O filme não apresenta uma discussão médica séria sobre o que acontece se a dor não for possível. Há uma personagem que diz isso. A dor é para nós um sistema de alerta. Claro que é algo de que nos queremos ver livres, mas sem dor não sabemos que partimos um osso, que há algo errado dentro de nós que tem se der tratado. Algumas crianças nascem sem a capacidade de experienciar a dor. E elas, normalmente, não vivem muito tempo, porque não têm os sinais que dizem aos pais que estão com algum problema que tem de ser resolvido.
Não quero ser muito explícito, mas há crianças que mastigam a própria língua, porque não percebem que estão a causar mal a elas próprias. Uma das razões por que propus no filme este universo alternativo, é porque estava interessado na ideia da cirurgia, sem anestesia. Então proponho que isso seja possível. A única razão pela qual tomamos uma anestesia é por causa da dor. Assim teríamos hipótese de fazer uma cirurgia, em locais públicos, como uma performance artística, e não teríamos de tomar uma anestesia, podíamos andar de um lado para o outro e a ser operado. Parece grotesco, mas no filme, acho que se torna uma possibilidade de uma beleza estranha, para a expressão e a arte.
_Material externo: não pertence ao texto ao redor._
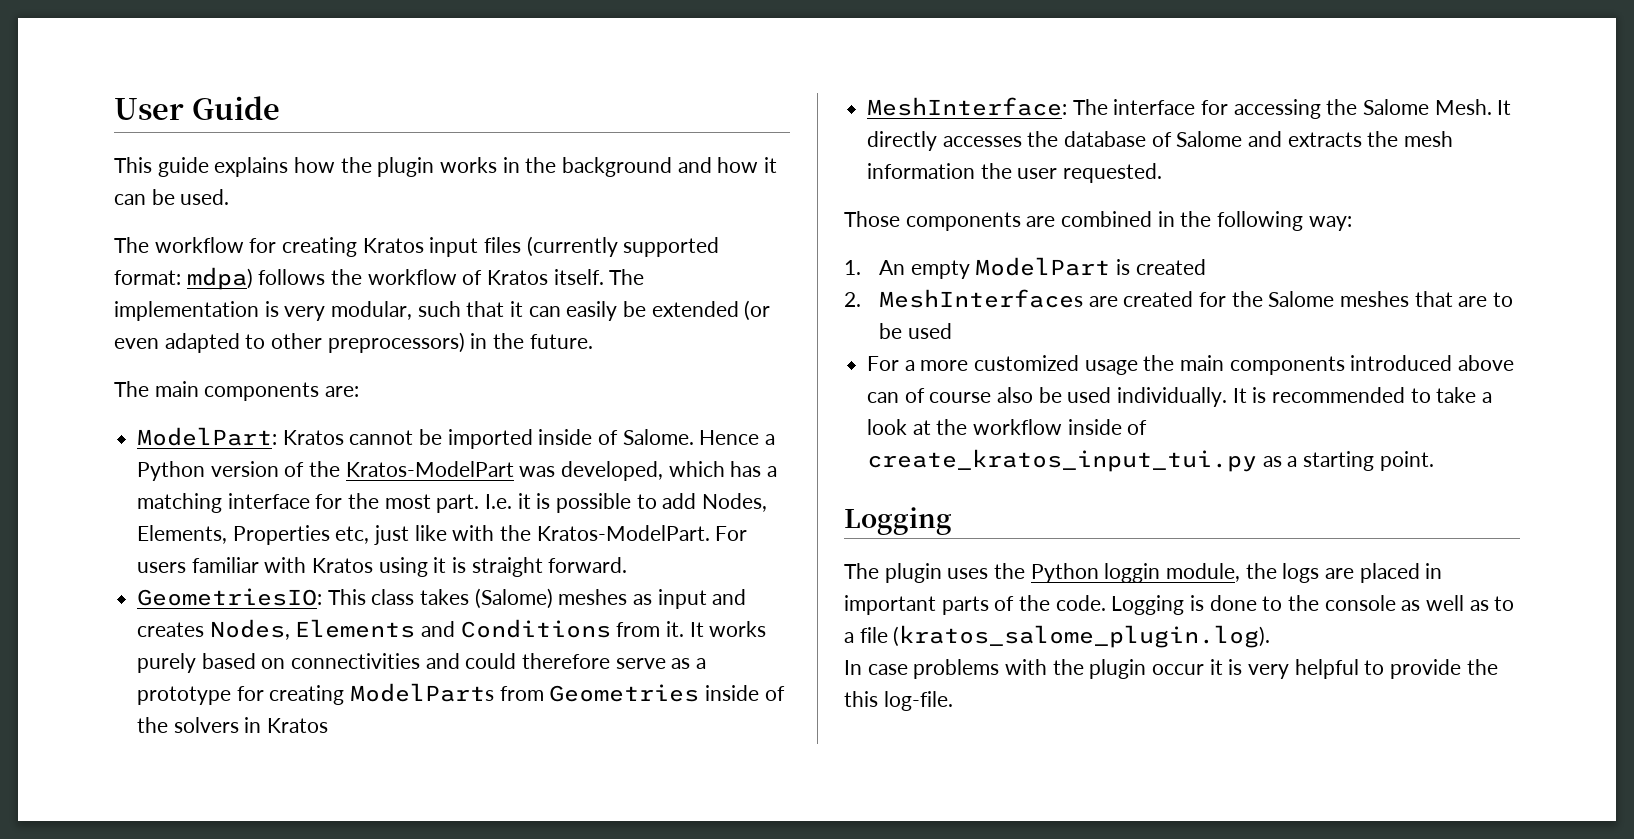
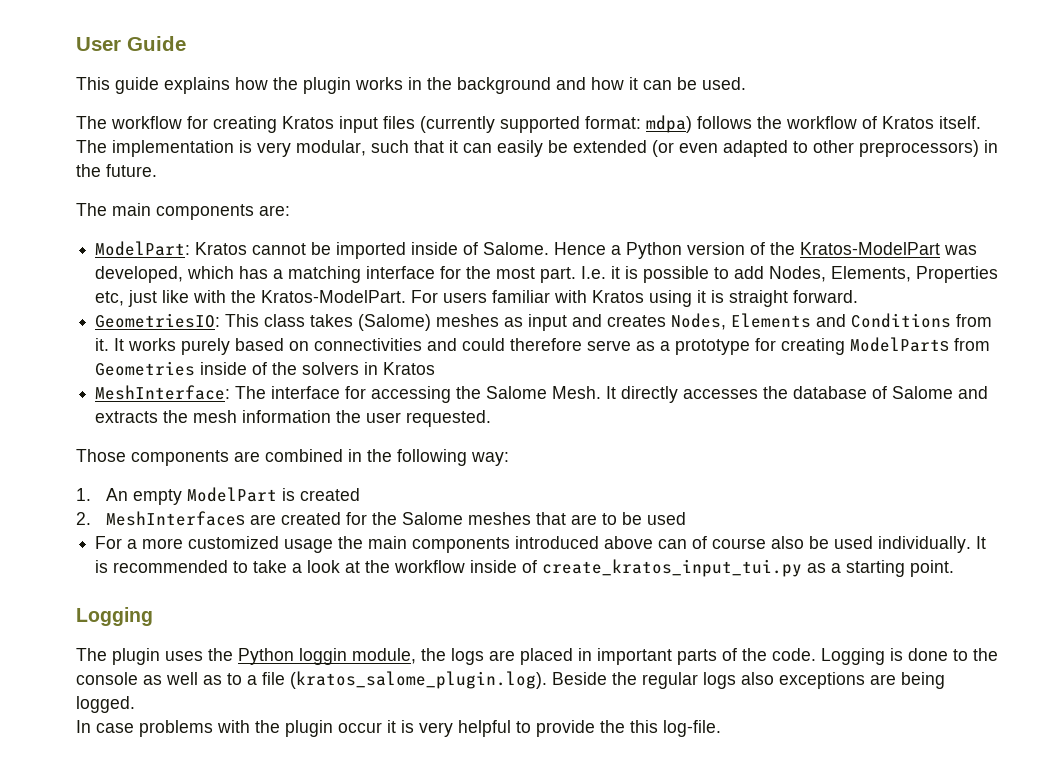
(1271, 636) none -> [552,672,945,689] [76,696,135,713] Beside the regular logs also exceptions are being logged.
O seu cinema reflete muito sobre o corpo e os seus limites. Como lida com o seu próprio corpo e o seu envelhecimento?
Acha que eu estou a envelhecer?! [risos]
Bem, acho que desde muito novo que penso no envelhecimento. Sempre tive pais e avós que estavam a envelhecer e observava o que isso significava. E, claro, também fui pensando que também eu iria experienciar isso se vivesse tempo suficiente.
Eu não considero que o meu olhar sobre o corpo seja muito diferente do de outras pessoas. É o meu corpo, eu tenho de aceitar que tenho quase 80 anos. É um número estranho, eu não sinto que tenha 80 anos, mas ao mesmo tempo, às vezes doem-me os joelhos, tenho uma prótese auditiva, as questões habituais. E lido com isso, como toda a gente. Tomo alguns comprimidos, faço alguns tratamentos.
Claro que agora todos vão para a internet e tornam-se os seus próprios médicos! Todos pesquisam para que serve este comprimido? Como é que o tomo? Será que o meu médico estava certo ao sugerir que tomasse aquele medicamento para aquela dor de cabeça ou será que é perigoso?
É um novo mundo com os conselhos médicos que estão na internet e que, claro, podem tornar-se confusos e podem ser perigosos, porque as pessoas se tornam paranoicas e entram em pânico, devido aquilo que leem na internet. É um mundo novo de tratamentos médicos e há muitos médicos a usar a internet também para pesquisar. Quanto a mim, não acho que seja muito diferente das outras pessoas.